FS#69475 - [Linux 5.10.11.arch1-1] Flow regression

Attached to Project: Arch Linux
Opened by Torus (T0t0) - Saturday, 30 January 2021, 20:20 GMT
Last edited by Andreas Radke (AndyRTR) - Wednesday, 21 April 2021, 10:11 GMT
Task Type Bug Report
Category Packages: Core
Status Closed
Assigned To No-one
Architecture All
Severity High
Priority Normal
Reported Version
Due in Version Undecided
Due Date Undecided
Percent Complete 100%
Votes 1
Private No

Details

Description:
Flow regression with the fiber (divided by about 50%). I made a test with the lts core and I found a normal flow rate. I've noticed that since version 5.10

Additional info:
* package version(s) > 5.10.11.arch1-1
* lspci > Ethernet controller: Realtek Semiconductor Co., Ltd. RTL8111/8168/8411 PCI Express Gigabit Ethernet Controller (rev 12)

Steps to reproduce:
Using the last kernel.
This task depends upon

Closed by  Andreas Radke (AndyRTR)
Wednesday, 21 April 2021, 10:11 GMT
Reason for closing:  None
Comment by Torus (T0t0) - Saturday, 30 January 2021, 20:35 GMT
Sorry no 50% but divided by 50 :/

Edit: I had done the flow test on a Sunday during rush hour. After several tests, it is a flow rate divided by 10.
Comment by loqs (loqs) - Saturday, 30 January 2021, 22:03 GMT
Is the issue still present in 5.11-rc5? Was the issue introduced in 5.10.1.arch1-1? If so can you bisect between 5.9 and 5.10 to find the causal commit?
Comment by Torus (T0t0) - Saturday, 30 January 2021, 23:17 GMT
The linux-mainline compilation didn't work, I'll try again tomorrow if necessary. What I found is that the 5.9.14 kernel was OK but as soon as the 5.10.1 kernel, it bugged (also tested with 5.10.2 and 5.10.4-arch2-1).
Comment by loqs (loqs) - Saturday, 30 January 2021, 23:57 GMT
You can obtain linux-mainline prebuilt from [1].
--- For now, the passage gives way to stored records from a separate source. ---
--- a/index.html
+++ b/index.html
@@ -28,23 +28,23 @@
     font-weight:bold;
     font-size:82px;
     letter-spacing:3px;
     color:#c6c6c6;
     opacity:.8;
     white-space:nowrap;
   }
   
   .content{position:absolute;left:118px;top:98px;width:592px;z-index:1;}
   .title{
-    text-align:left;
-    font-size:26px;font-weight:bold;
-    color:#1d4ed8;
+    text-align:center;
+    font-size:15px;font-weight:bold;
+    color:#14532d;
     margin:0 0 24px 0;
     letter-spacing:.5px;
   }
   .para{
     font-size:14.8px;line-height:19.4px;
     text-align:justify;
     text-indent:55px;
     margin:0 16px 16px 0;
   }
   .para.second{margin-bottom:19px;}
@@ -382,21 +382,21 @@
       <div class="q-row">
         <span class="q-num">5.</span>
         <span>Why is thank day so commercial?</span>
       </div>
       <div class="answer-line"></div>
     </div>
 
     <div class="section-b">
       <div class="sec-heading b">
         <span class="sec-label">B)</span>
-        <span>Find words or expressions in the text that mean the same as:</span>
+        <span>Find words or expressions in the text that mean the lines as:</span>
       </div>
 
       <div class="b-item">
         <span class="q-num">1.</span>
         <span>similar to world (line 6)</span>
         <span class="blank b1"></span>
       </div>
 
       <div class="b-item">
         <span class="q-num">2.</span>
[1] https://wiki.archlinux.org/index.php/Unofficial_user_repositories#miffe
Comment by Torus (T0t0) - Sunday, 31 January 2021, 00:12 GMT
Ok for the link, it's much quicker :D
Bad new linux-mainline is also bugged.
Comment by loqs (loqs) - Tuesday, 02 February 2021, 00:26 GMT
See attached file. It was designed for forum posting so please excuse the formatting.
Comment by Torus (T0t0) - Tuesday, 02 February 2021, 00:56 GMT
You're leaning more towards Arch's kernel rather than the official one?
If so [1] should help to solve this problem.
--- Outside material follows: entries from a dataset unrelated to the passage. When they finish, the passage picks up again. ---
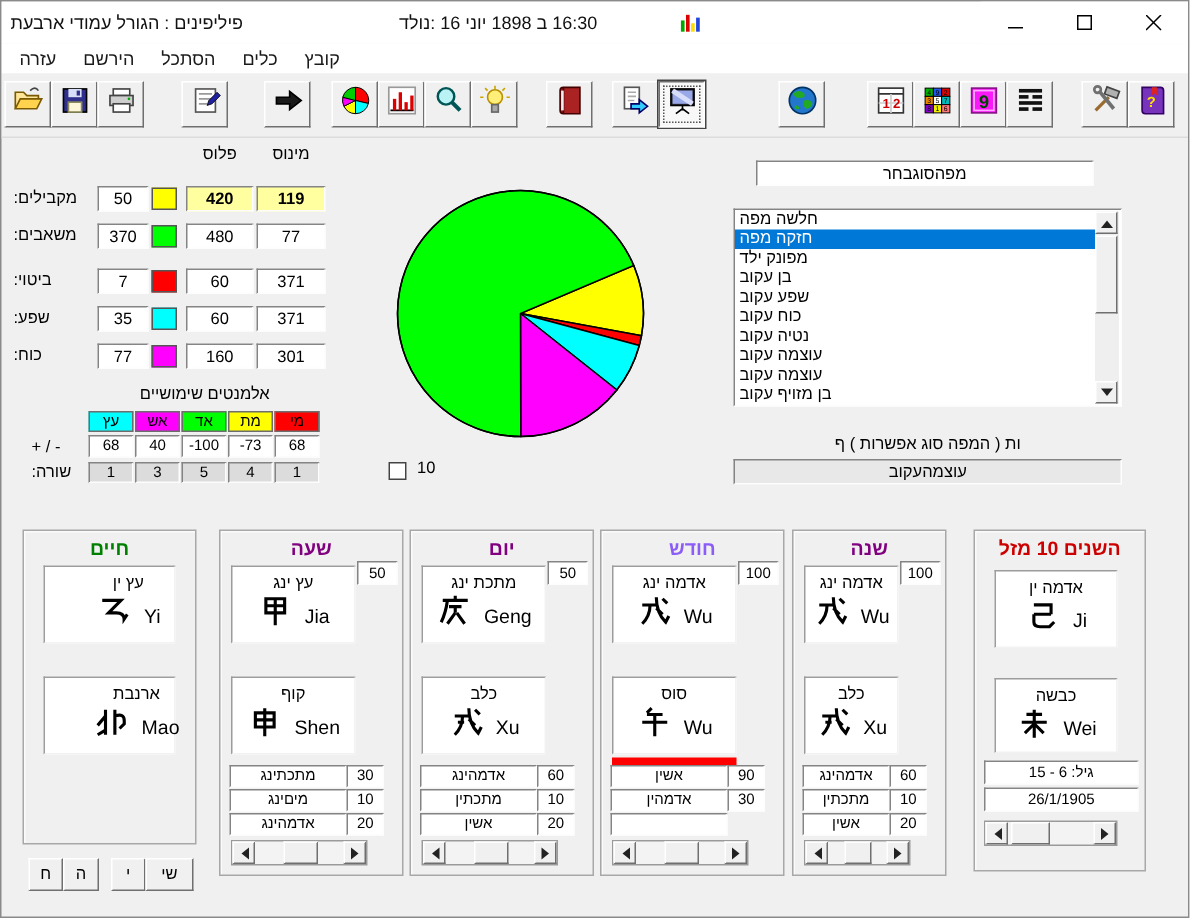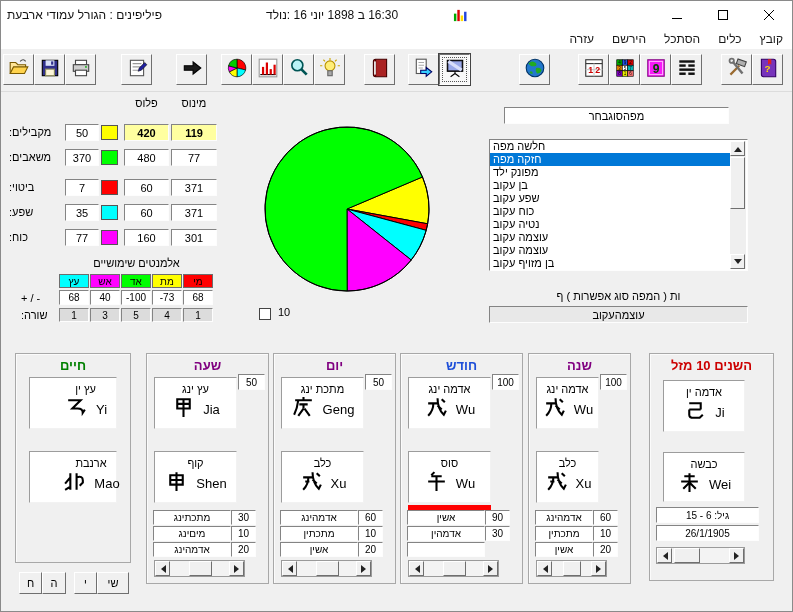--- a/index.html
+++ b/index.html
@@ -5,21 +5,21 @@
   html,body{margin:0;padding:0;background:#d8d8d8;}
   *{box-sizing:border-box;font-family:"Liberation Sans","DejaVu Sans",sans-serif;}
   .win{position:relative;width:793px;height:612px;background:#f0f0f0;border:1px solid #8a8a8a;overflow:hidden;}
   
   .titlebar{position:absolute;left:0;top:0;width:100%;height:28px;background:#ffffff;}
   .title-text{position:absolute;left:6px;top:0;height:28px;display:flex;align-items:center;font-size:12px;color:#111;white-space:nowrap;gap:46px;}
   .tgap{display:inline-block;width:12px;}
   .appicon{margin-left:9px;display:flex;align-items:center;}
   .cap{position:absolute;top:0;width:46px;height:28px;display:flex;align-items:center;justify-content:center;background:#fff;}
   
-  .menubar{position:absolute;left:0;top:28px;width:100%;height:20px;background:#ffffff;display:flex;align-items:center;padding-left:3px;justify-content:flex-end;}
+  .menubar{position:absolute;left:0;top:28px;width:100%;height:20px;background:#ffffff;display:flex;align-items:center;padding-left:3px;}
   .mitem{padding:2px 9px;font-size:12px;color:#1a1a1a;}
   
   .toolbar{position:absolute;left:0;top:48px;width:100%;height:43px;background:#f0f0f0;border-bottom:1px solid #dcdcdc;}
   .tgroup{position:absolute;top:5px;display:flex;}
   .tbtn{width:31px;height:31px;background:#f0f0f0;border:1px solid;border-color:#ffffff #6f6f6f #6f6f6f #ffffff;display:flex;align-items:center;justify-content:center;}
   .tbtn.pressed{border-color:#6f6f6f #ffffff #ffffff #6f6f6f;background:#f8f8f8;box-shadow:0 0 0 1px #444;position:relative;}
   .tbtn.pressed::after{content:"";position:absolute;inset:2px;border:1px dotted #555;}
   
   .sunken{background:#fff;border:1px solid;border-color:#848484 #fdfdfd #fdfdfd #848484;}
   .raisedbtn{background:#f0f0f0;border:1px solid;border-color:#ffffff #6f6f6f #6f6f6f #ffffff;}
@@ -511,21 +511,21 @@
           <div class="sbtn" style="left: 0px; top: 0px; width: 15px; height: 15px;">
             <div class="tri left"></div>
           </div>
           <div class="thumb" style="top: 0px; height: 15px; left: 38%; width: 26%;"></div>
           <div class="sbtn" style="right: 0px; top: 0px; width: 15px; height: 15px;">
             <div class="tri right"></div>
           </div>
         </div>
       </div>
       <div class="pillar" style="left: 399px; width: 123px; height: 231px;">
-        <div class="ptitle wltr" style="color: #1d4ed8;"><span class="tok">חודש</span></div>
+        <div class="ptitle wltr" style="color: #8b5cf6;"><span class="tok">חודש</span></div>
         <div class="pvalue sunken">100</div>
         <div class="panelbox" style="left: 7px; top: 23px; width: 83px; height: 52px;">
           <div class="blabel wltr"><span class="tok">ינג</span> <span class="tok">אדמה</span></div>
           <div class="brow">
             <span><svg viewBox="0 0 24 24" width="25" height="25">
                 <path d="M4,8 H13 M9,8 Q9,15 4,20 M13,3 Q13,13 19,19 L21,15 M13,10 L17,14 M17,4 L20,7" fill="none" stroke="#000" stroke-width="2"></path>
               </svg></span>
             <span class="pinyin">Wu</span>
           </div>
         </div>
@@ -599,21 +599,21 @@
         <div class="hscroll" style="left: 7px; top: 206px; width: 71px; height: 17px;">
           <div class="sbtn" style="left: 0px; top: 0px; width: 15px; height: 15px;">
             <div class="tri left"></div>
           </div>
           <div class="thumb" style="top: 0px; height: 15px; left: 38%; width: 26%;"></div>
           <div class="sbtn" style="right: 0px; top: 0px; width: 15px; height: 15px;">
             <div class="tri right"></div>
           </div>
         </div>
       </div>
-      <div class="pillar" style="left: 648px; width: 125px; height: 228px;">
+      <div class="pillar" style="left: 648px; width: 115px; height: 228px;">
         <div class="ptitle wltr" style="color: rgb(204, 0, 0);"><span class="tok">מזל</span> <span class="tok">10</span> <span class="tok">השנים</span></div>
         <div class="panelbox" style="left: 13px; top: 98px; width: 82px; height: 50px;">
           <div class="blabel wltr"><span class="tok">כבשה</span></div>
           <div class="brow">
             <span><svg viewBox="0 0 24 24" width="25" height="25">
                 <path d="M7,6 H17 M4,11 H20 M12,3 V21 M12,12 L6,18 M12,12 L18,18" fill="none" stroke="#000" stroke-width="2"></path>
               </svg></span>
             <span class="pinyin">Wei</span>
           </div>
         </div>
[1] https://git.archlinux.org/svntogit/packages.git/commit/?h=packages/linux&id=282c90d1e14ef7dd0f56f8c8192ba1c830e906ad
Comment by loqs (loqs) - Tuesday, 02 February 2021, 02:17 GMT
No i suspect the issue is a change on the official kernel. The instructions I provided use the config from 5.9.14 to build 5.9 from upstream without any Arch patches.
If that does not have the issue the instructions then build 5.10 again without any patches. If that does have the issue you would then bisect to locate what upstream commit causes the issue.
If you build 5.10 and it does not have the issue then it may be a packaging issue.
Comment by Torus (T0t0) - Tuesday, 02 February 2021, 16:13 GMT
Does the AUR linux-git package do the job?
I have no idea how to compile a kernel without PKGBUILD.

It's amazing that there are no other users with this problem.
Comment by loqs (loqs) - Tuesday, 02 February 2021, 17:15 GMT
The PKGBUILD and config used for 5.9.14.arch1-1 are obtained in the first git checkout. You then replace that with the PKGBUILD provided so uname will match pkgver and the documentation is not built.
You could use linux-git, you would need to change the config to that for 5.9 or 5.10 and it uses scripts/setlocalversion --save-scmversion so the uname output will not be updated during the bisection.
Comment by Torus (T0t0) - Tuesday, 02 February 2021, 18:51 GMT
Like linux-mainline, linux-git doesn't want to compile (I'm thinking about a lack of RAM memory). So, I couldn't test it :(
Comment by loqs (loqs) - Tuesday, 02 February 2021, 21:41 GMT
Add --log to the makepkg invocation and post the log please. Link is to linux-git 5.9. Does that have the issue?

(link removed)
Comment by Torus (T0t0) - Tuesday, 02 February 2021, 21:53 GMT
The output of the terminal, the errors are in French.
The bug only appears from version 5.10 onwards
Comment by loqs (loqs) - Tuesday, 02 February 2021, 21:59 GMT
git bisection relies on having a known good and bad built using the same toolchain in the same manner so the only difference is the source code.
That is why you have to test the built 5.9 and confirm it is good and test the built 5.10 and confirm it is bad. Otherwise you can get a false result due to a broken build system.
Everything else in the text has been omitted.